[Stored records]
--------------------------------------------------
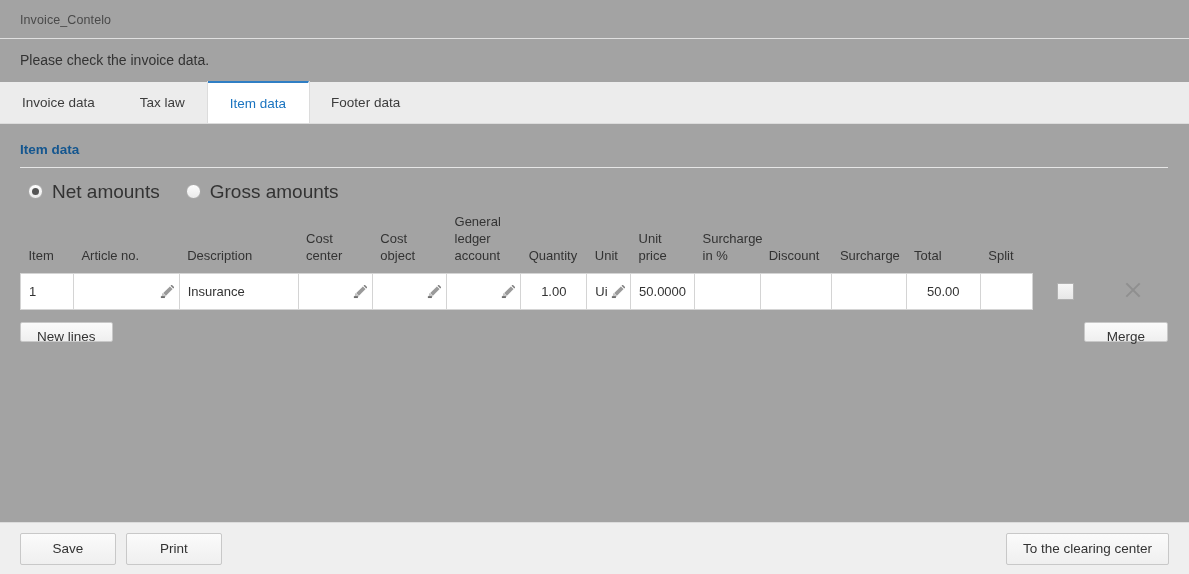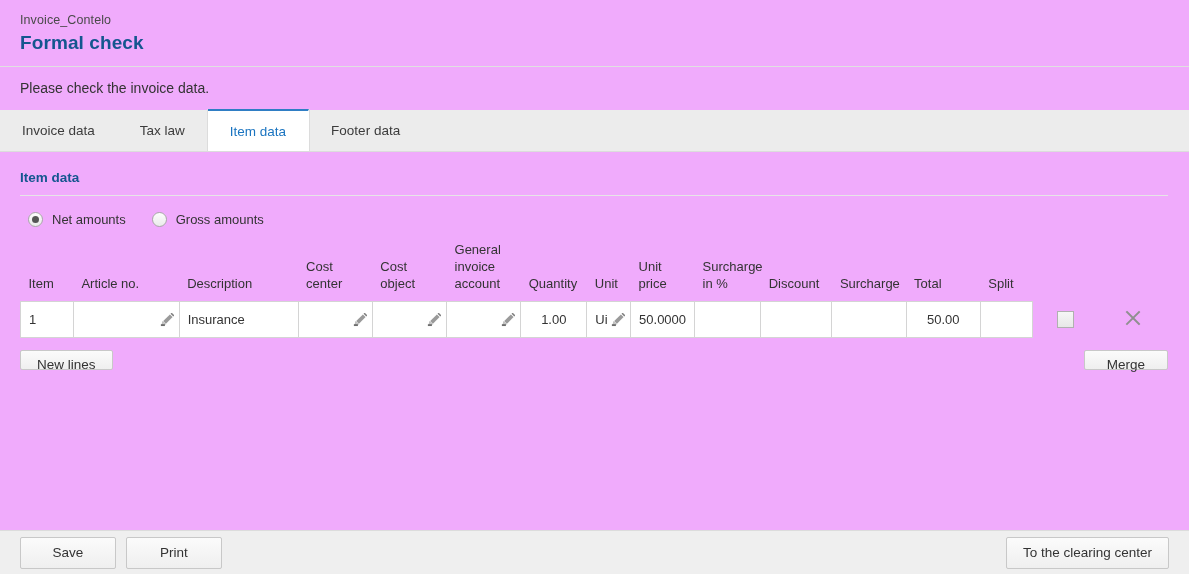--- a/index.html
+++ b/index.html
@@ -11,7 +11,7 @@
     color: #333333;
     overflow: hidden;
   }
-  #app { position: relative; width: 1189px; height: 574px; background: #f0abfc; }
+  #app { position: relative; width: 1189px; height: 574px; background: #a3a3a3; }
 
   
   .page-head { padding: 12px 20px 10px 20px; }

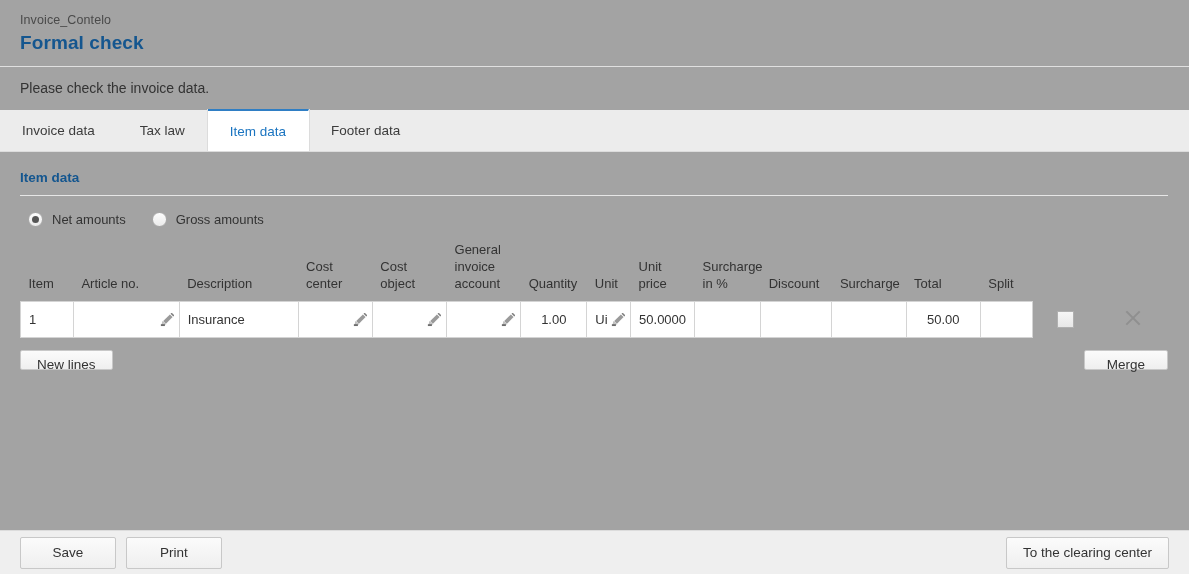--- a/index.html
+++ b/index.html
@@ -172,7 +172,6 @@
 
   <div class="page-head">
     <div class="breadcrumb">Invoice_Contelo</div>
-    <div class="page-title">Formal check</div>
   </div>
   <div class="hr-full"></div>
 

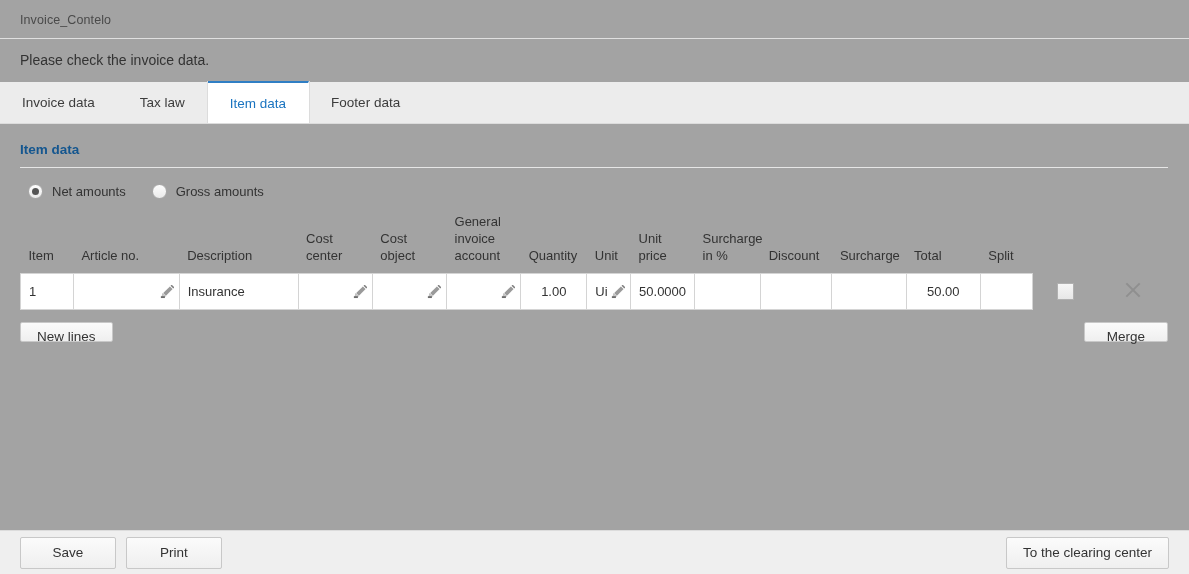--- a/index.html
+++ b/index.html
@@ -65,7 +65,7 @@
   .radio-row {
     display: flex; align-items: center;
     padding: 16px 0 14px 8px;
-    font-size: 13px; color: #333;
+    font-size: 19px; color: #333;
   }
   .radio-item { display: flex; align-items: center; margin-right: 26px; cursor: pointer; }
   .radio-dot {

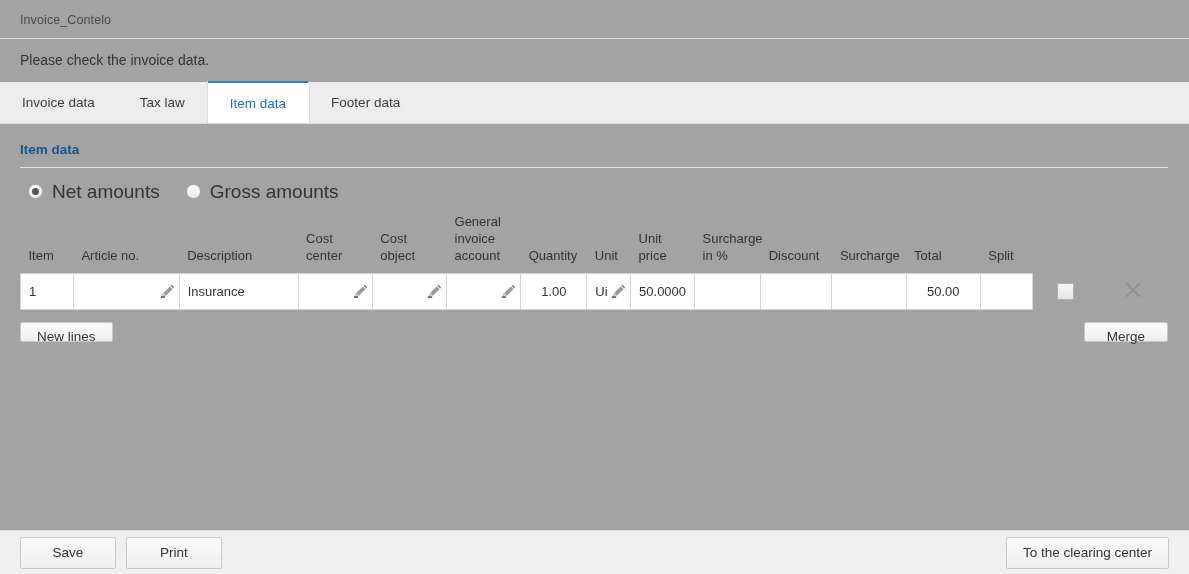--- a/index.html
+++ b/index.html
@@ -234,7 +234,7 @@
           <th>Description</th>
           <th>Cost center</th>
           <th>Cost object</th>
-          <th>General invoice account</th>
+          <th>General ledger account</th>
           <th class="num">Quantity</th>
           <th>Unit</th>
           <th>Unit price</th>

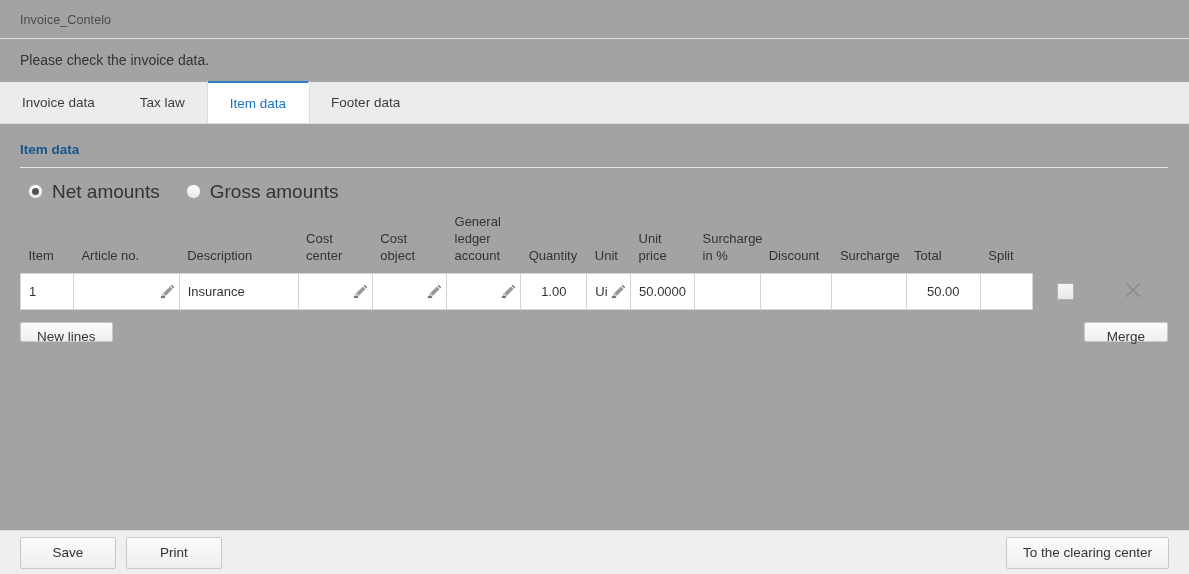--- a/index.html
+++ b/index.html
@@ -155,7 +155,7 @@
   
   .footer {
     position: absolute; left: 0; bottom: 0;
-    width: 1189px; height: 44px;
+    width: 1189px; height: 52px;
     background: #efefef;
     border-top: 1px solid #dcdcdc;
     display: flex; align-items: center;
--------------------------------------------------
**Work task:** The answer is the entries above, given again exactly, with no pictures among them.

**Answer area:**
--- a/index.html
+++ b/index.html
@@ -11,7 +11,7 @@
     color: #333333;
     overflow: hidden;
   }
-  #app { position: relative; width: 1189px; height: 574px; background: #f0abfc; }
+  #app { position: relative; width: 1189px; height: 574px; background: #a3a3a3; }
 
   
   .page-head { padding: 12px 20px 10px 20px; }

--- a/index.html
+++ b/index.html
@@ -172,7 +172,6 @@
 
   <div class="page-head">
     <div class="breadcrumb">Invoice_Contelo</div>
-    <div class="page-title">Formal check</div>
   </div>
   <div class="hr-full"></div>
 

--- a/index.html
+++ b/index.html
@@ -65,7 +65,7 @@
   .radio-row {
     display: flex; align-items: center;
     padding: 16px 0 14px 8px;
-    font-size: 13px; color: #333;
+    font-size: 19px; color: #333;
   }
   .radio-item { display: flex; align-items: center; margin-right: 26px; cursor: pointer; }
   .radio-dot {

--- a/index.html
+++ b/index.html
@@ -234,7 +234,7 @@
           <th>Description</th>
           <th>Cost center</th>
           <th>Cost object</th>
-          <th>General invoice account</th>
+          <th>General ledger account</th>
           <th class="num">Quantity</th>
           <th>Unit</th>
           <th>Unit price</th>

--- a/index.html
+++ b/index.html
@@ -155,7 +155,7 @@
   
   .footer {
     position: absolute; left: 0; bottom: 0;
-    width: 1189px; height: 44px;
+    width: 1189px; height: 52px;
     background: #efefef;
     border-top: 1px solid #dcdcdc;
     display: flex; align-items: center;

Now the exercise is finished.